The Office of the Attorney General has also published two documents that are relevant to the application of the law to mobile applications as well as to the Unit’s inquiry. The first of these is a “Mobile Applications and Mobile Privacy Fact Sheet.” It discusses the emergence of mobile applications, privacy policies in the mobile space, and what California law requires of operators of mobile applications. In addition, it discusses an agreement that the Attorney General entered into in February with “six leading mobile application platforms,” which are Amazon, Apple, Google, Hewlett-Packard, Microsoft, and RIM. Through this agreement, these firms have agreed to a statement of principles “to foster innovation in privacy protection, promote transparency in privacy practices, and facilitate compliance with privacy laws in the mobile arena.” The five principles agreed to by the firms are:

  1. Where required by law for mobile applications that collect personal data from a user, to conspicuously post a privacy policy or other statement describing the application’s privacy practices and providing clear and complete information regarding how personal data is collected, used, and shared;
  1. To include in their application submission process for new or updated applications an optional data field for either: (i) a hyperlink to the app’s required privacy disclosure; or (ii) the text or the privacy policy;
  1. To implement a means for application users to report to the platform those applications that do not comply with applicable terms of service and/or the law;
  1. To implement a process for responding to instances reported pursuant to 3; and
  1. To continue to work with the California Attorney General to develop best practices for mobile privacy and, within six months, to “convene to evaluate privacy in the mobile space, including the utility of education programs regarding mobile privacy.”

A copy of the Mobile Applications document, as well as the Joint Statement of Principles between the Attorney General and the six platforms are attached.

 

Tamara K. Salmon
Senior Associate Counsel

Attachment

endnotes

[1] A copy of the law is available at: http://www.leginfo.ca.gov/cgi-bin/displaycode?section=bpc&group=22001-23000&file=22575-22579.
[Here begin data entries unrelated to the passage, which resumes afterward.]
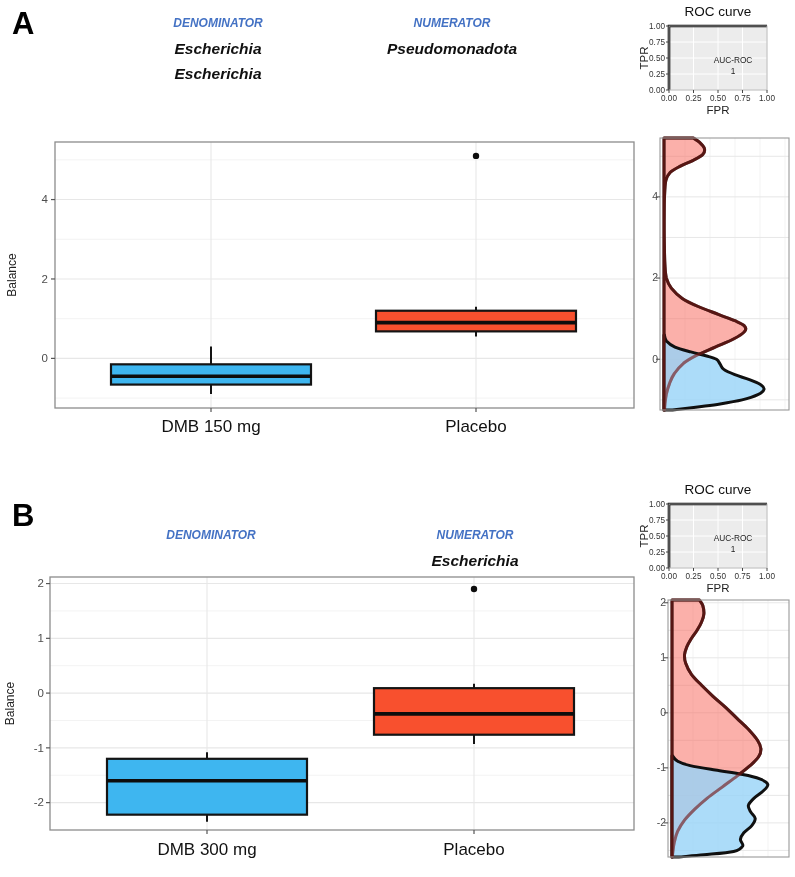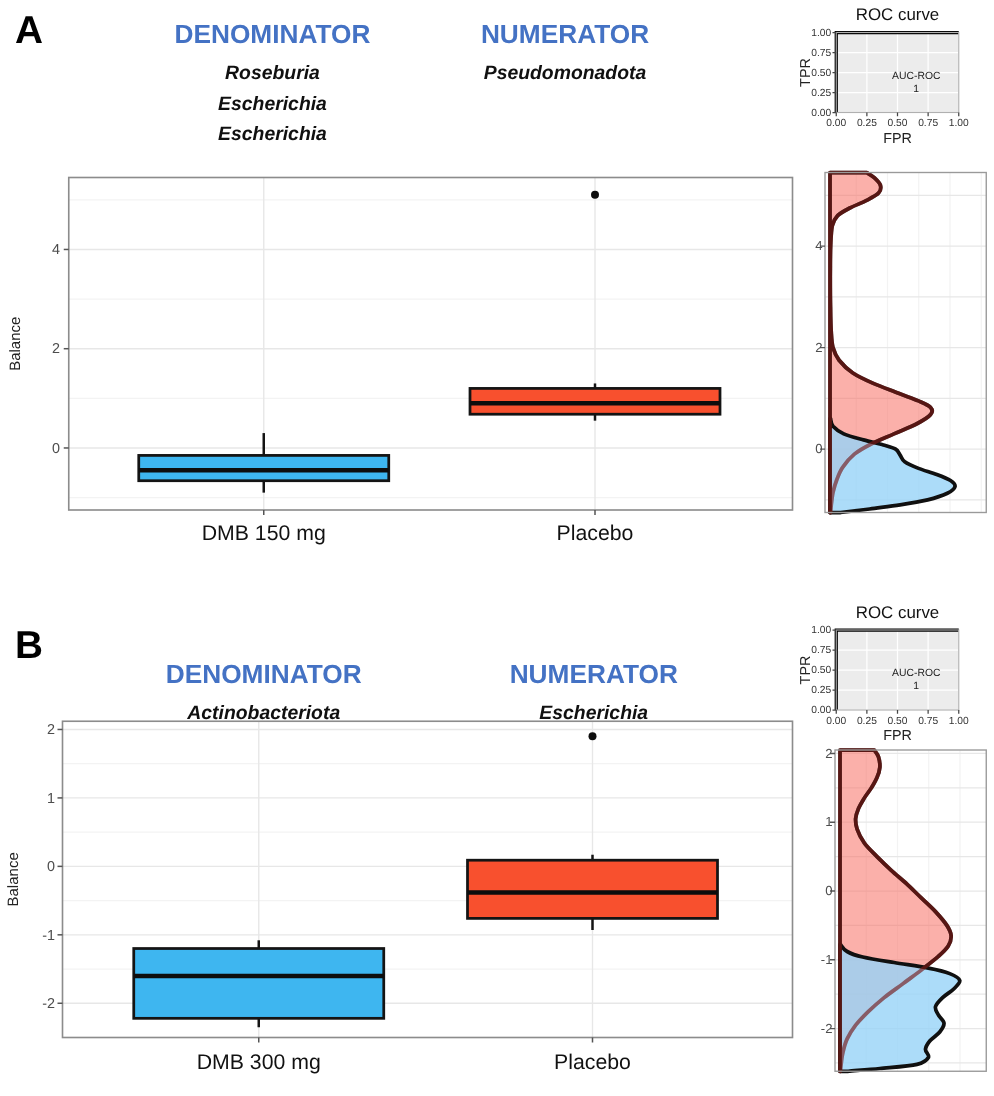"DENOMINATOR" .hdr-title { font-size: 21px -> 12px; font-style: none -> italic }
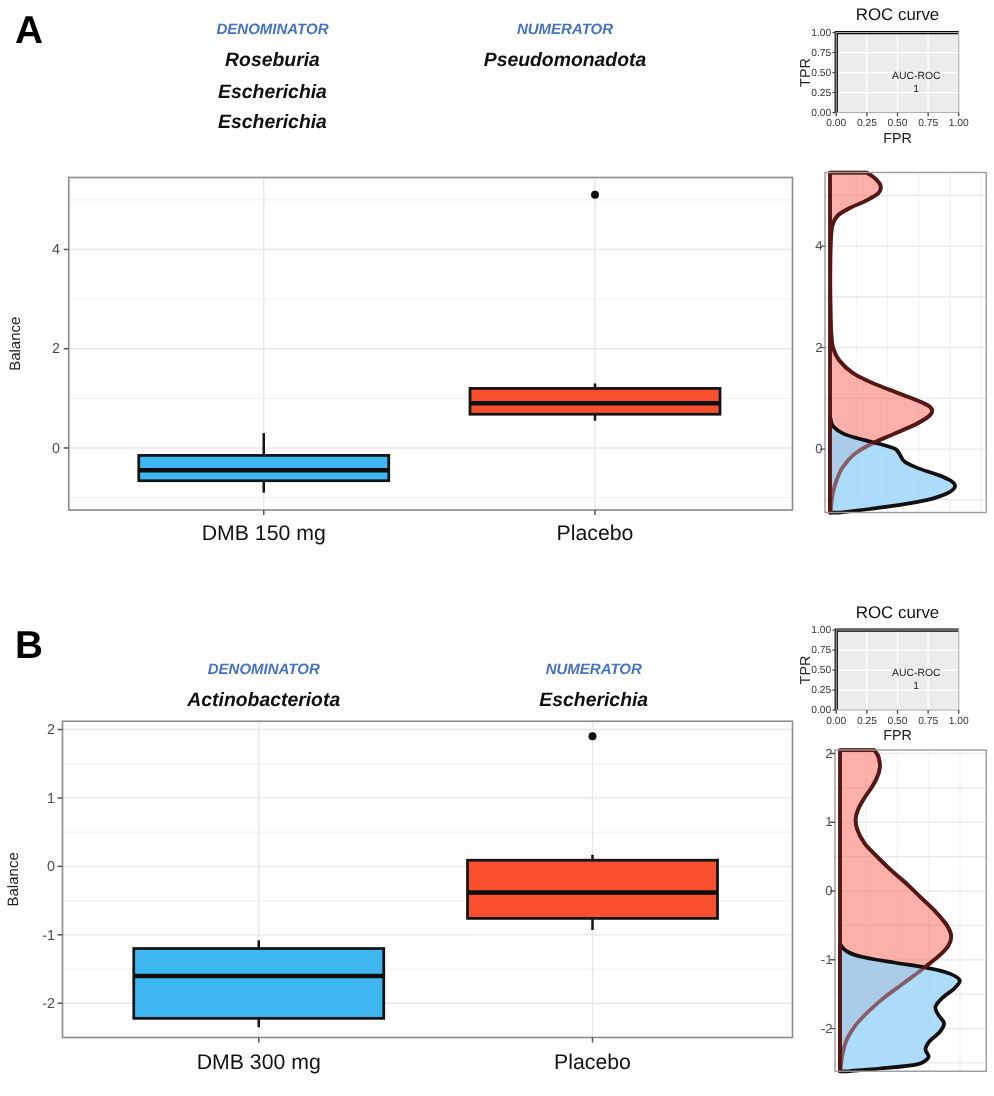"Roseburia" div.taxon { html: <div>Roseburia</div> -> none }
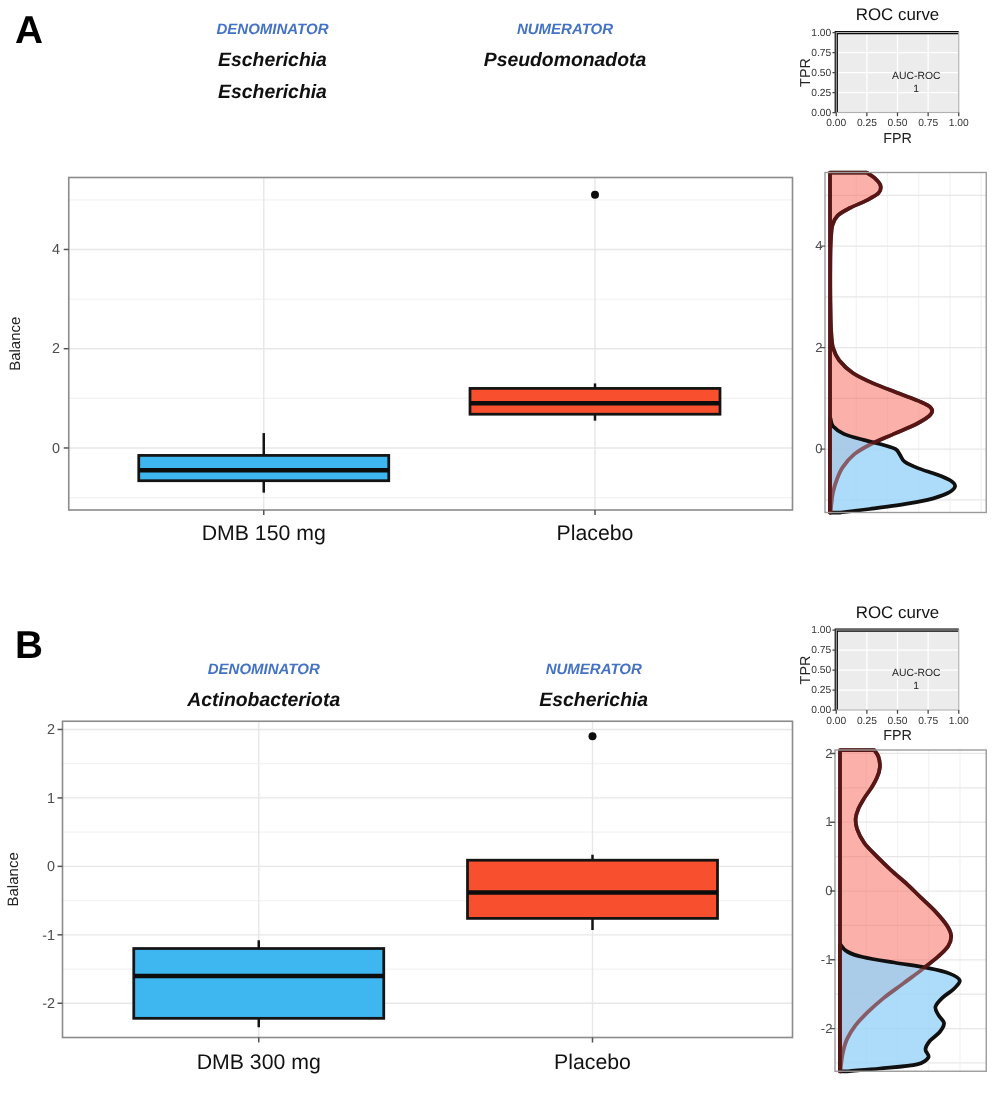"Actinobacteriota" div.taxon { html: <div>Actinobacteriota</div> -> none }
[2] The law defines “personally identifiable information” to include any of the following: a first and last name; a home or other physical address, including street and city or town name; a telephone number; a social security number; any other identifier that permits the physical or online contacting of a specific individual; and “information concerning a user that the Web site or online service collects online from the user and maintains in personally identifiable form in combination with [another piece of personally identifiable information],” See California Business and Professional Code §22577(a).

[3] The law specifies what satisfies the “conspicuously post” requirement. See California Business and Professions Code §22577(b).

[4] A press release announcing this initiative is available at: http://oag.ca.gov/news/press-releases/attorney-general-kamala-d-harris-notifies-mobile-app-developers-non-compliance.

[5] According to the letter, a violation may result in penalties of up to $2500 for each violation and each copy of the unlawful mobile app downloaded by a California consumer constitutes a separate violation of the law.